Data extracts Block Start

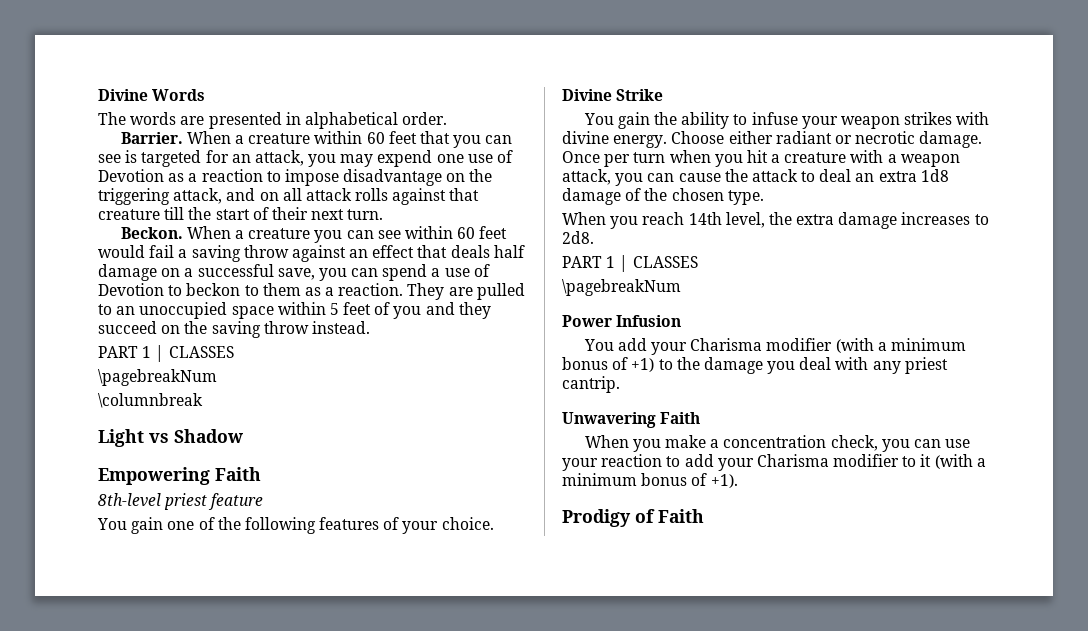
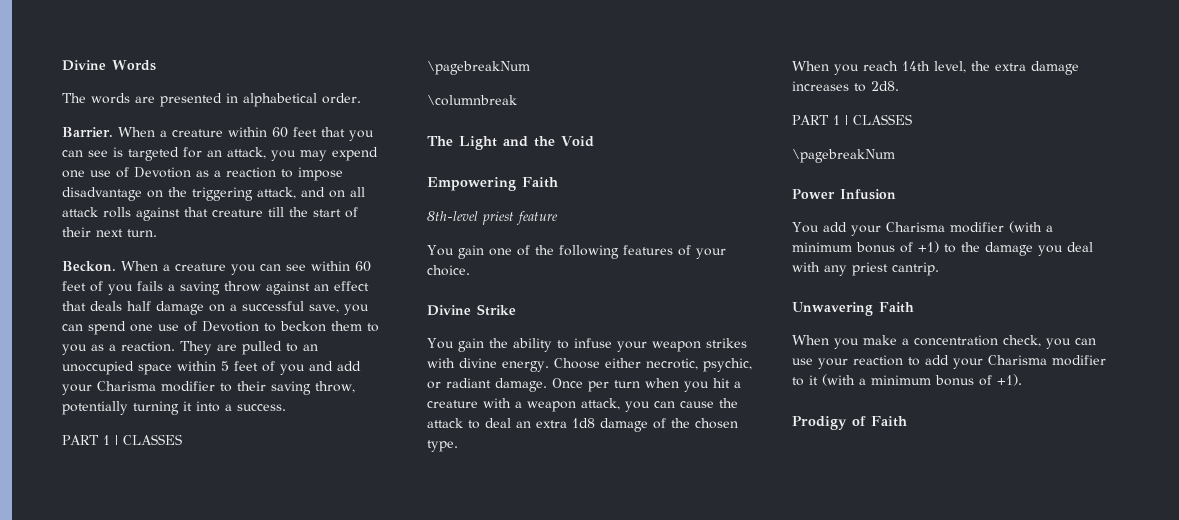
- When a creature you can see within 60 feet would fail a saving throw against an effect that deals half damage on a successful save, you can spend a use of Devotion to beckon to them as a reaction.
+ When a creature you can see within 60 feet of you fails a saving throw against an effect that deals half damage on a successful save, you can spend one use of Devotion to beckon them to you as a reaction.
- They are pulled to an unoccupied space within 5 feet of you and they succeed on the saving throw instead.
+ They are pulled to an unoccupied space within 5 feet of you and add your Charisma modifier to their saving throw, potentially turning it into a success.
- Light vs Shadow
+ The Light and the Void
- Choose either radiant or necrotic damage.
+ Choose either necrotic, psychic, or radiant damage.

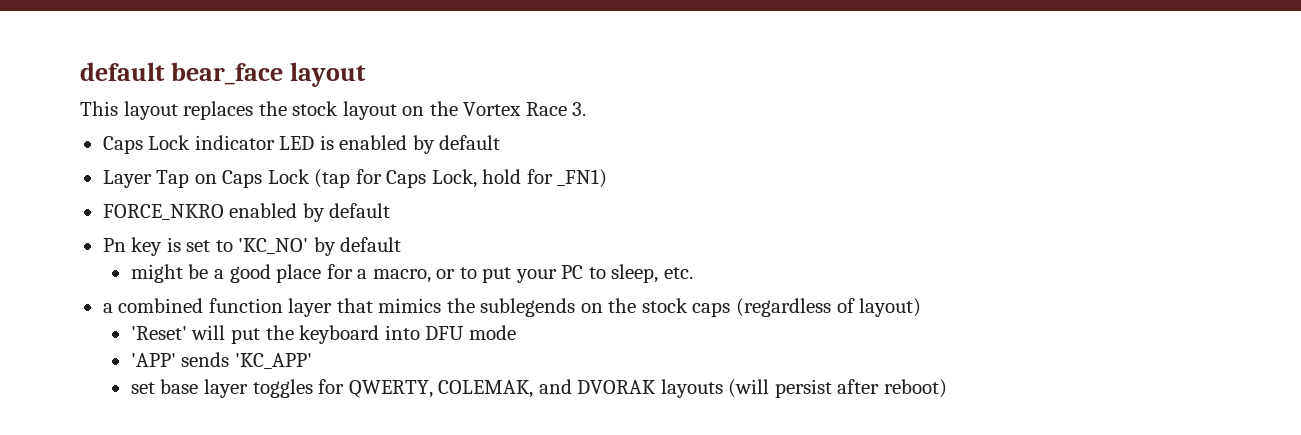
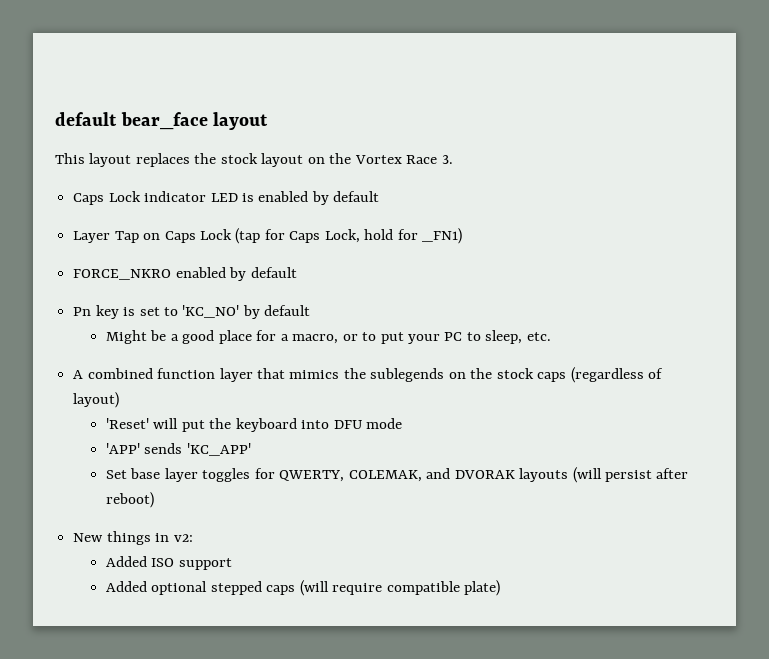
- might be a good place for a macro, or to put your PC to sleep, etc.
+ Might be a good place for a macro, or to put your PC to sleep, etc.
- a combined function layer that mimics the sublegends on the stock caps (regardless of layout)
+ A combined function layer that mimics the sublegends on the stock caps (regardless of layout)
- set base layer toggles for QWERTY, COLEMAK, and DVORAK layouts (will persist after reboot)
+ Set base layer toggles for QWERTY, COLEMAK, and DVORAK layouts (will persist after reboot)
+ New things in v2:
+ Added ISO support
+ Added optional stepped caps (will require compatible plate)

Data extracts Block End

What is needed is an exact copy of the lines above from the one with "into a success." to the one with "- might be a", both ends kept, and nothing more; please leave the pictures out.

+ They are pulled to an unoccupied space within 5 feet of you and add your Charisma modifier to their saving throw, potentially turning it into a success.
- Light vs Shadow
+ The Light and the Void
- Choose either radiant or necrotic damage.
+ Choose either necrotic, psychic, or radiant damage.

- might be a good place for a macro, or to put your PC to sleep, etc.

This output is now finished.